Death of Terence Davies, filmmaker of a poetic work turned to the past

He was born in the right place, at the right time – Liverpool, 1945 – to become a rockstar, but Terence Davies followed a completely different path. Coming from a working, Catholic, gay background, he found salvation in cinema, which he practiced in a unique way, choosing from his late beginnings to turn to the past, his own – through autobiography. This past becomes eternity thanks to literature, through adaptations (Among the happy people of the world in 2000Sunset Song in 2015) and portraits of writers (Emily Dickinson or Siegfried Sassoon).

Also read the archive (2001): Article reserved for our subscribers Terence Davies, a dotted filmmaker

Compared to the glory of his contemporaries Ken Loach and Stephen Frears, Terence Davies remains little-known. However, he was admired by his peers (including Jean-Luc Godard, who died in 2022) and critics. His delicacy and poetic invention, evident throughout a succinct filmography (he had a tumultuous relationship with the British film industry), made him a filmmaker. He died at his home on October 7, in Mistley, Essex (England), at the age of 77, after a brief illness, his relatives announced.

Born in a poor area of ​​Liverpool on November 10, 1945, Terence Davies was the last of ten children. He was 7 years old when his father died, an independent worker whom the filmmaker described as “psychotic”. Sent to boarding school at age 11, he left five years later to work. For a decade, Terence Davies was an office worker and then an accountant. He finally left Liverpool for Coventry, where he entered drama school.

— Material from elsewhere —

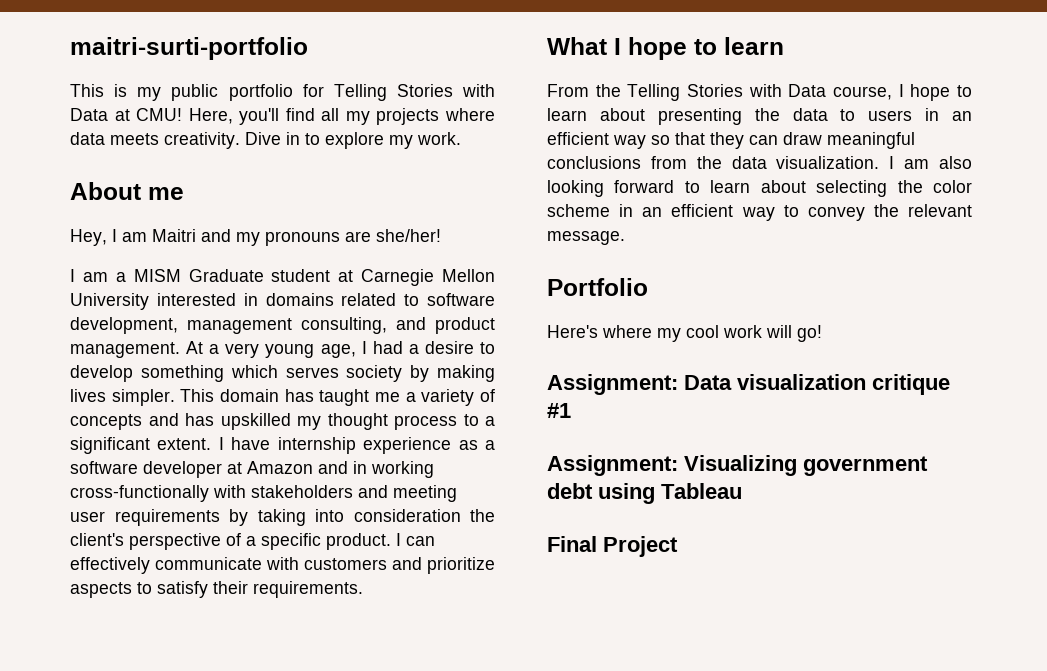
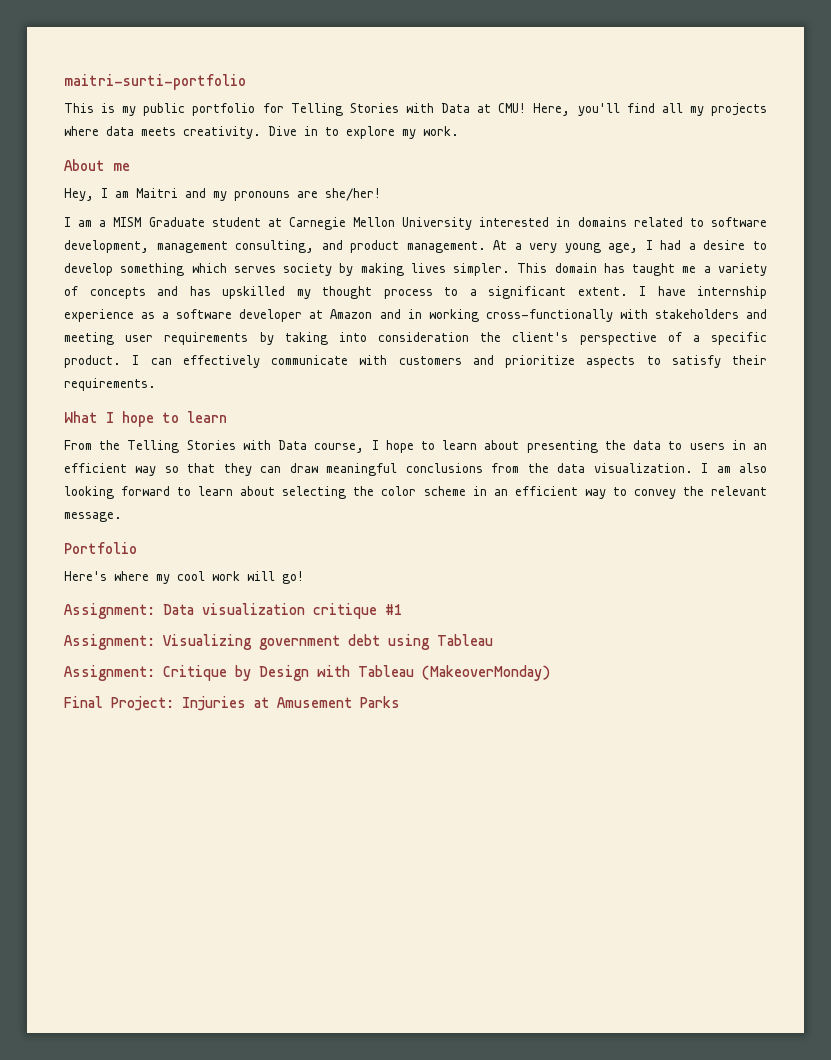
- Final Project
+ Assignment: Critique by Design with Tableau (MakeoverMonday)
+ Final Project: Injuries at Amusement Parks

It was there that he wrote his first short film, Children (1976). He recounts the miserable childhood of his alter ego, Robert Tucker. Two other short films follow, Madonna and Child (1980) and Death and Transfiguration (1983), which will form the “Terence Davies Trilogy”, self-portrait steeped in metaphysical anguish (arrived at adulthood, the author renounced the faith in which he was raised, but not his imagery and his imagination) and sensitivity.

Painful nostalgia

From 1983, the trilogy circulated in festivals around the world and, five years later, Terence Davies was able to complete his first feature film, Distant Voices (1988). He recreates the Liverpool of his childhood, transfigured by lighting that turns its back on realism, dominated by the figure of a tyrannical father magnificently played by Pete Postlethwaite (1946-2011). The film is bathed in music, from Benjamin Britten to 1950s crooners. In 1992, A long day coming to an end completes the autobiographical aspect of Davies’ work by chronicling the years which go from the death of his father to his departure to boarding school. Peaceful, the film is imbued with a painful nostalgia for a vanished world.